From: Thomas Gleixner
Date: Wed Jun 19 2013 - 06:49:16 EST

On Wed, 19 Jun 2013, Chen Gang wrote:
> On 06/19/2013 05:59 PM, Thomas Gleixner wrote:
> > Lockdep tracks lock ordering and the context in which a lock is
> > taken. The timer base lock can be taken in interrupt context, so it
> > always needs to be taken with interrupts disabled. That's what lockdep
> > cares about.
> >
> > And
> > spin_lock_irqsave(&l1, flags);
> > spin_unlock(&l1);
> > spin_lock(&l2);
> > spin_unlock_irqrestore(&l2, flags);
> >
> > fulfils that for both l1 and l2.
> >
> > It does not matter whether the code pathes are different, what matters
> > is that they are semantically the same. And that's the case.
> But I feel, they are not semantically the same.

This is not about feelings. This is about facts.

> if CONFIG_LOCKDEP is not defined, spin_lock_irqsave() should call
> do_raw_spin_lock_flags(), not call LOCK_CONTENDED().

That is what the code already does:

LOCK_CONTENDED(lock, do_raw_spin_trylock, do_raw_spin_lock);
do_raw_spin_lock_flags(lock, &flags);

If LOCKDEP is not defined it calls do_raw_spin_lock_flags(). Where is
your point?

And the reason why the LOCKDEP case and the !LOCKDEP case are
different is explained in the comment above that code. And both behave
the same way versus the spinlock semantics.

We must do this because some architectures implement
do_raw_spin_lock_flags() in the following way:

do_raw_spin_lock_flags(l, flags)
while (!arch_spin_trylock(l)) {
if (!irq_disabled_flags(flags)) {

This is done to limit irq disabled time while we wait for the
lock. Though most architectures implement it as:

while (!arch_spin_trylock(l))

In the lockdep case we CANNOT reenable interrupts in the spinning code
and therefor we use the

while (!arch_spin_trylock(l))


And again. Both are semantically the same.

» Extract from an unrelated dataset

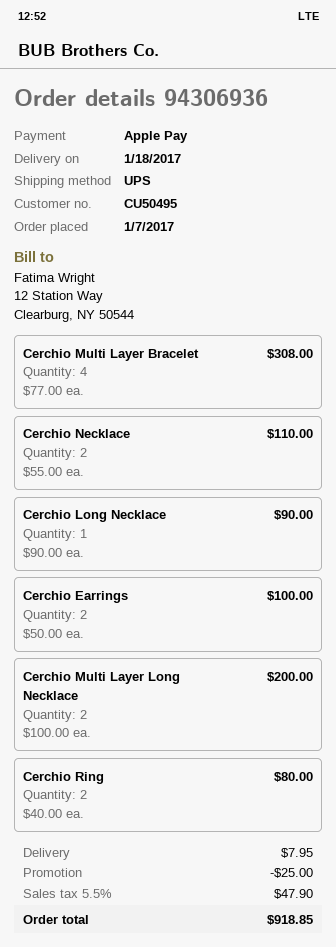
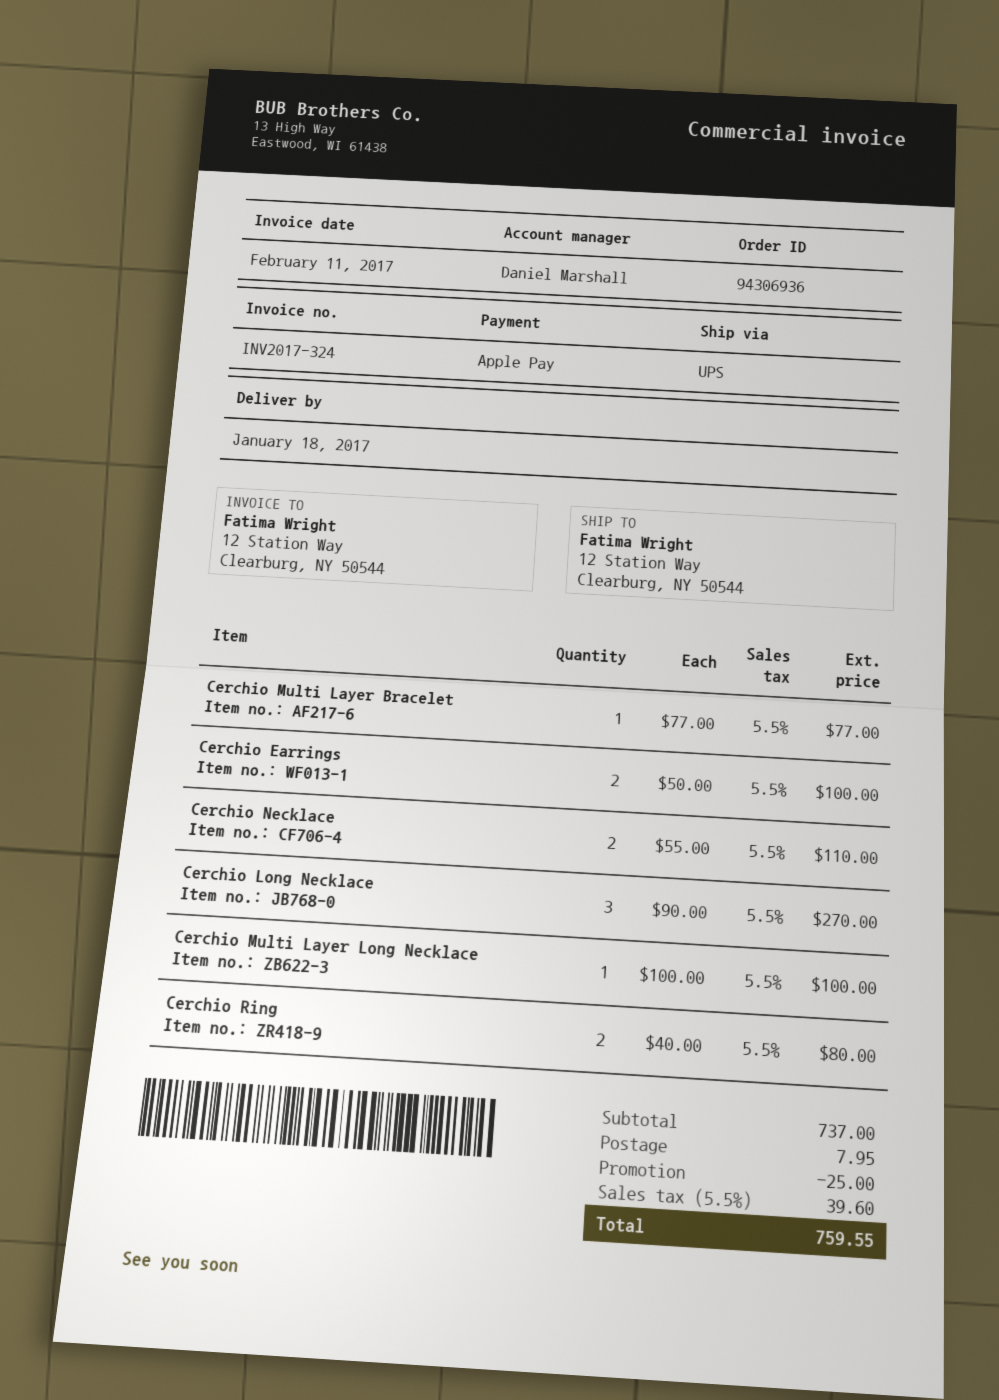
Cerchio Multi Layer Bracelet: 4 x 77.00 = 308.00 -> 1 x 77.00 = 77.00
Cerchio Long Necklace: 1 x 90.00 = 90.00 -> 3 x 90.00 = 270.00
Cerchio Multi Layer Long Necklace: 2 x 100.00 = 200.00 -> 1 x 100.00 = 100.00
tax: 5.5% = 47.90 -> 5.5% = 39.60
total: 918.85 -> 759.55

spin_lock_irqsave() semantics are:

The function returns with the lock acquired, interrupts and preemption
disabled. Both variants do that.

The internal details whether an architecture reenables interrupts
while spinning on a contended lock or not are completely irrelevant
and do not affect the correctness of the code.